You also forgot your sister’s birthday, the tickets to the Rays game, and a dentist appointment. Is the memory slipping? More than ever, and it gets worse with each passing birthday.
“There’s some degree of memory loss that’s normal with aging, particularly the little things like coming up with a word now and then or occasionally forgetting why you walked into a room,’’ said Dr. Amanda G. Smith, associate professor of Psychiatry and Behavioral Neurosciences and director of clinical research at the USF Health Byrd Alzheimer’s Institute in Tampa. “But it doesn’t necessarily mean anything’s wrong.’’
However, if you are routinely forgetting basic things, it might be a sign that something bigger is looming.
Getting older is a common reason for simple forgetfulness, researchers say. The brain shrinks as we age, and together with lack of sleep and exercise and a poor diet, the added stress affects the organ’s ability to function at a high level.
But memory loss can advance beyond what’s considered normal, and may signal the beginning of Alzheimer’s disease or other forms of dementia. We begin to forget the names of friends, the plots of books just read, and plans for an upcoming vacation (was it Vermont or Virginia?)
We start to have trouble with function—writing checks, cooking meals, making repairs around the house. Eventually, longer term memories disappear, erasing entire chapters of our lives, and we start to need help with more basic tasks like dressing and bathing.

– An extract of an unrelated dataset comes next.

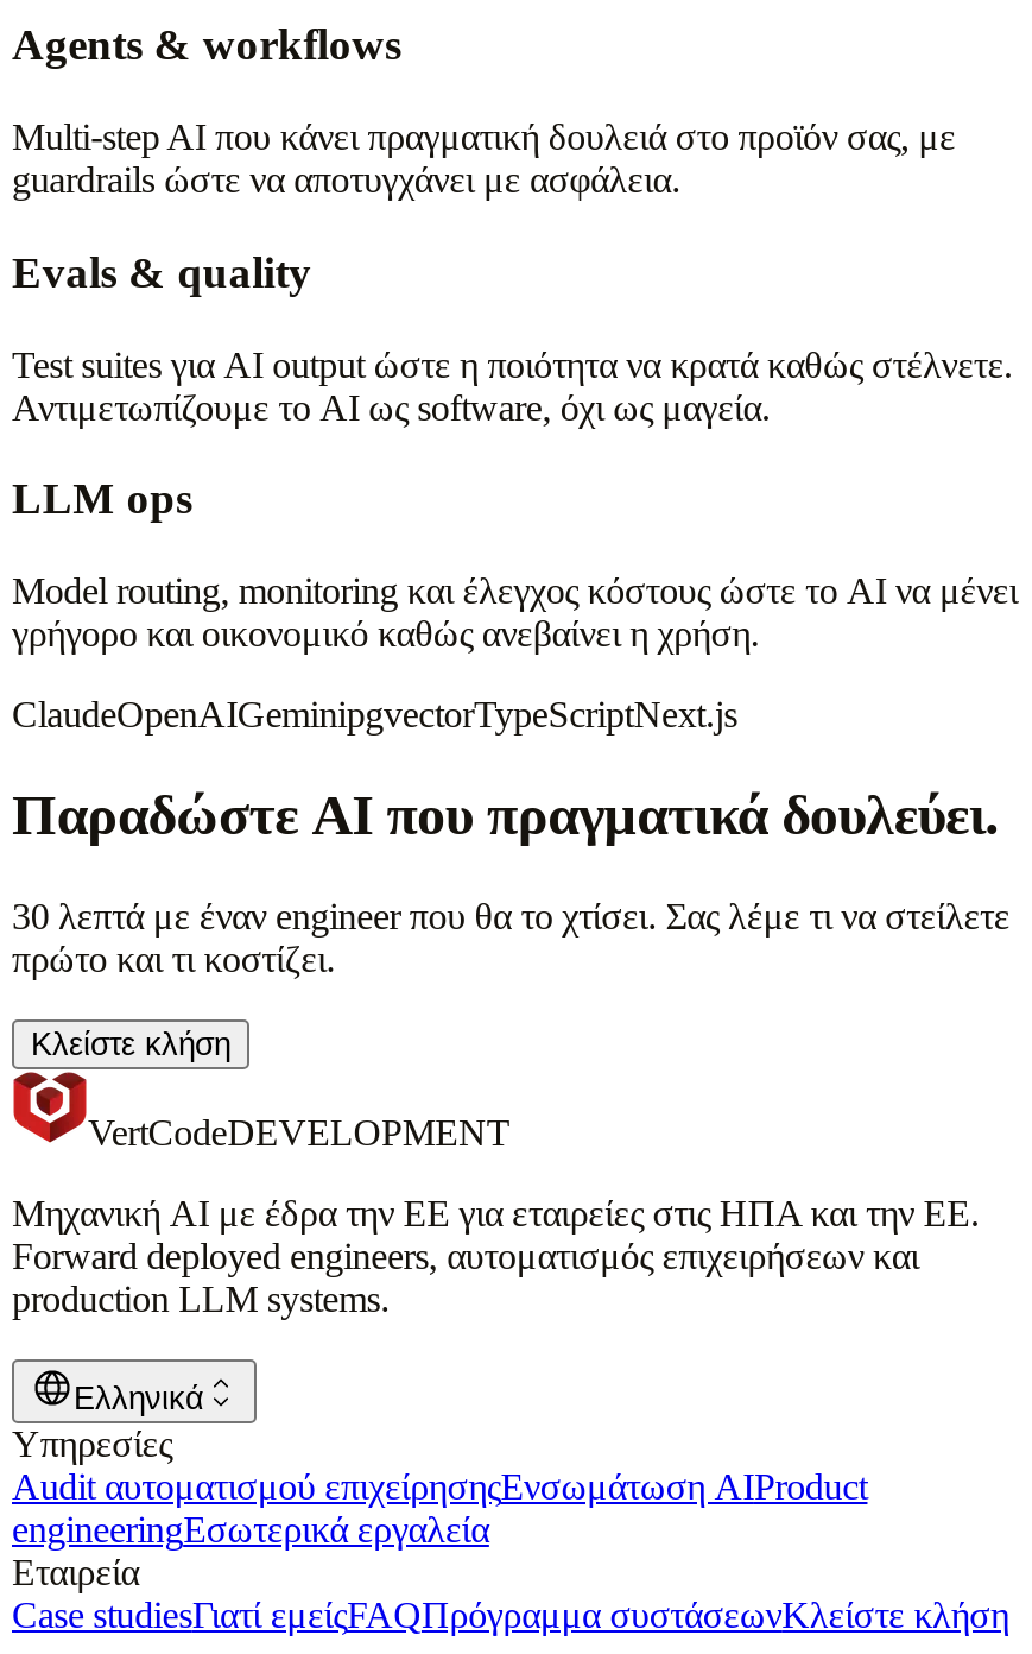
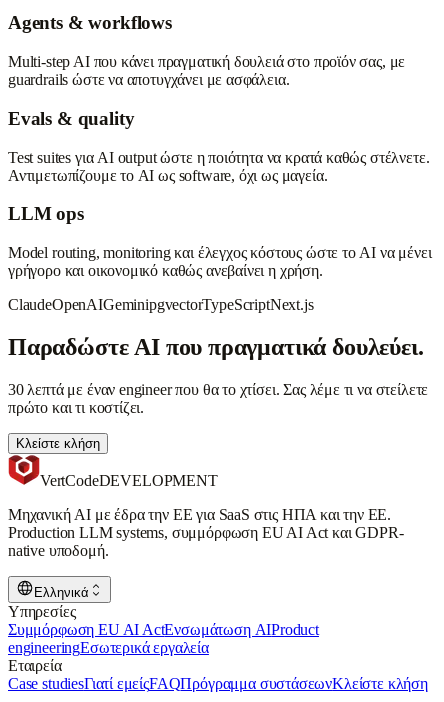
[12,1192,979,1318] Μηχανική AI με έδρα την ΕΕ για εταιρείες στις ΗΠΑ και την ΕΕ. | Forward deployed engineers, αυτοματισμός επιχειρήσεων και | production LLM systems. -> [8,506,404,559] Μηχανική AI με έδρα την ΕΕ για SaaS στις ΗΠΑ και την ΕΕ. | Production LLM systems, συμμόρφωση EU AI Act και GDPR- | native υποδομή.
[12,1466,867,1506] Audit αυτοματισμού επιχείρησηςΕνσωμάτωση AIProduct -> [8,621,319,638] Συμμόρφωση EU AI ActΕνσωμάτωση AIProduct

“When in every conversation you struggle with words you should know, or when your family is telling you that you always repeat yourself, that might mean it’s time to get checked out,’’ Smith said.
As for little things like forgetting your car keys, is there anything you can do to reverse it, at least partially?
“Yes,’’ Smith said. “You can do certain brain exercises that force you to pay attention to two different things at the same time. And that can potentially benefit you down the road. No one knows why, but it might have to do with whatever circuits in the brain it activates.’’
Many researchers agree that multiple tasks are key to a healthy brain, much like doing full-body workouts to keep fit.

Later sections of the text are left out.